It's been a tough week for Southwest Airlines (LUV). The Dallas-based company has dealt with grounded flights due to computer failures and unscheduled maintenance, as well as announcing it lost $60 million from the partial government shutdown.

Southwest's financial loss has put new pressure on the company's plans for new service to Hawaii. Goldman Sachs on Wednesday downgraded the company's stock from "neutral" to "sell" and cut the price target from $66 to $54.

News of the airline's financial losses was merely the latest in a week-long string of setbacks. According to records obtained by CBS News, Southwest last week had the most cancelations and delays in the U.S. out of any airline, with a total of 60 Boeing 737s taken out of service and over 1,000 flights canceled nationwide.

Heightening the matter, which the company has officially called an "operational emergency," is Southwest's ongoing dispute with the mechanics' union (the Aircraft Mechanics Fraternal Association) over pay and bonuses.

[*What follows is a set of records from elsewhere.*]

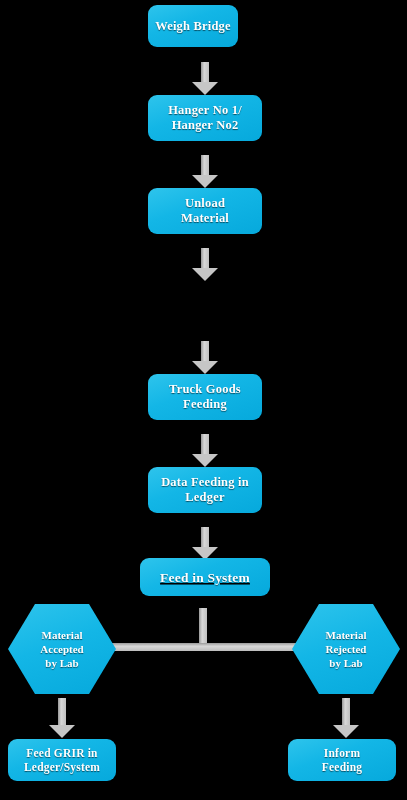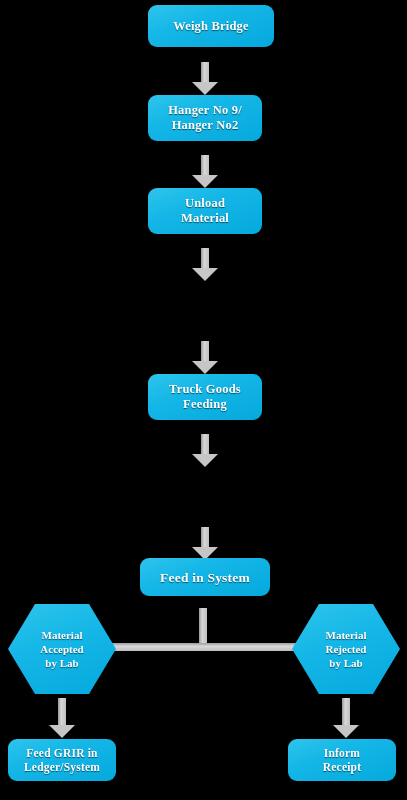--- a/index.html
+++ b/index.html
@@ -160,7 +160,7 @@
 
 <div id="canvas">
 
-  <div class="node" style="left:148px; top:5px; width:126px; height:42px;">
+  <div class="node" style="left:148px; top:5px; width:90px; height:42px;">
     <div class="slab2"></div>
     <div class="face"></div>
     <div class="label">Weigh Bridge</div>

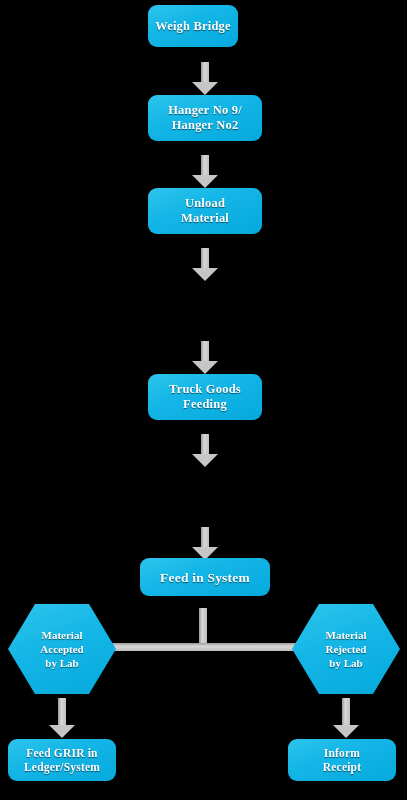--- a/index.html
+++ b/index.html
@@ -173,7 +173,7 @@
   <div class="node" style="left:148px; top:95px; width:114px; height:46px;">
     <div class="slab2"></div>
     <div class="face"></div>
-    <div class="label">Hanger No 9/
+    <div class="label">Hanger No 1/
 Hanger No2</div>
   </div>
   <div class="arrow-down" style="left:192px; top:155px; height:33px;">

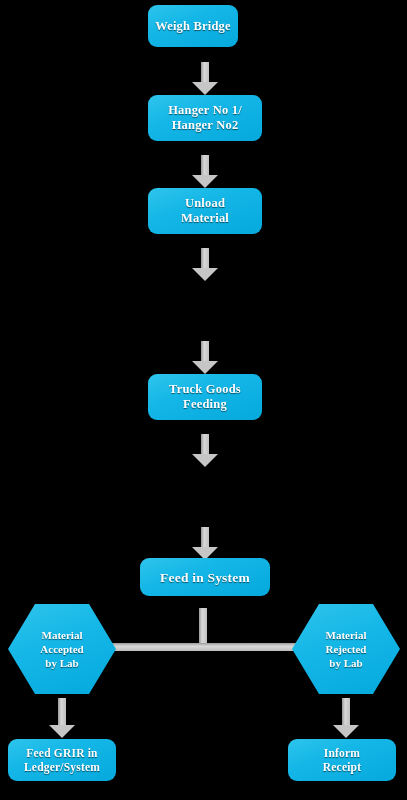--- a/index.html
+++ b/index.html
@@ -208,6 +208,12 @@
     <div class="head" style="top:20px;"></div>
   </div>
 
+  <div class="node" style="left:148px; top:467px; width:114px; height:46px;">
+    <div class="slab2"></div>
+    <div class="face"></div>
+    <div class="label">Data Feeding in
+Ledger</div>
+  </div>
   <div class="arrow-down" style="left:192px; top:527px; height:33px;">
     <div class="shaft" style="height:21px;"></div>
     <div class="head" style="top:20px;"></div>

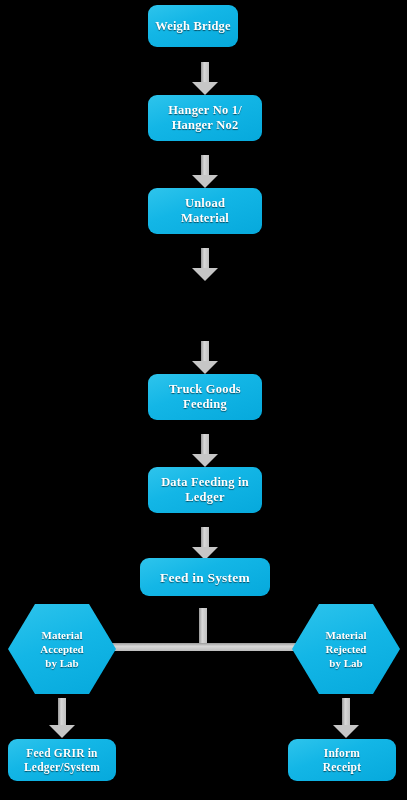--- a/index.html
+++ b/index.html
@@ -219,7 +219,7 @@
     <div class="head" style="top:20px;"></div>
   </div>
 
-  <div class="node" style="left:140px; top:558px; width:130px; height:38px;">
+  <div class="node" style="left:140px; top:558px; width:130px; height:38px;text-decoration:underline;">
     <div class="slab2"></div>
     <div class="face"></div>
     <div class="label" style="font-size:13.5px;">Feed in System</div>

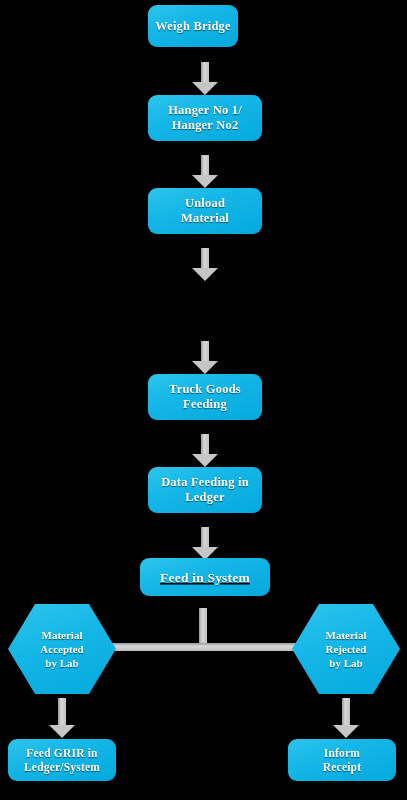--- a/index.html
+++ b/index.html
@@ -268,7 +268,7 @@
     <div class="slab2"></div>
     <div class="face"></div>
     <div class="label" style="font-size:11.5px; line-height:14px;">Inform
-Receipt</div>
+Feeding</div>
   </div>
 
 </div>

Despite the union's willingness to provide overtime labor, with 148 mechanics volunteering, Southwest has reportedly not called any of them in, which union representatives said was due to an issue with the timecard system.

There was also a company-wide computer outage Friday, which resulted in grounded flights across the country after its computer system failed to upload flight plans to the Federal Aviation Administration's network.

Southwest said the outage did not cause any flight cancelations but all early morning flights across the Eastern seaboard were delayed by approximately 40 minutes.

Southwest has also had other issues with the FAA. The agency on Monday concluded that during an ongoing year-long probe, Southwest has continuously miscalculated the weight of checked cargo to a high degree, resulting in discrepancies in takeoff weights. The FAA has yet to disclose whether Southwest will receive fines or other punitive measures for their baggage weight issues.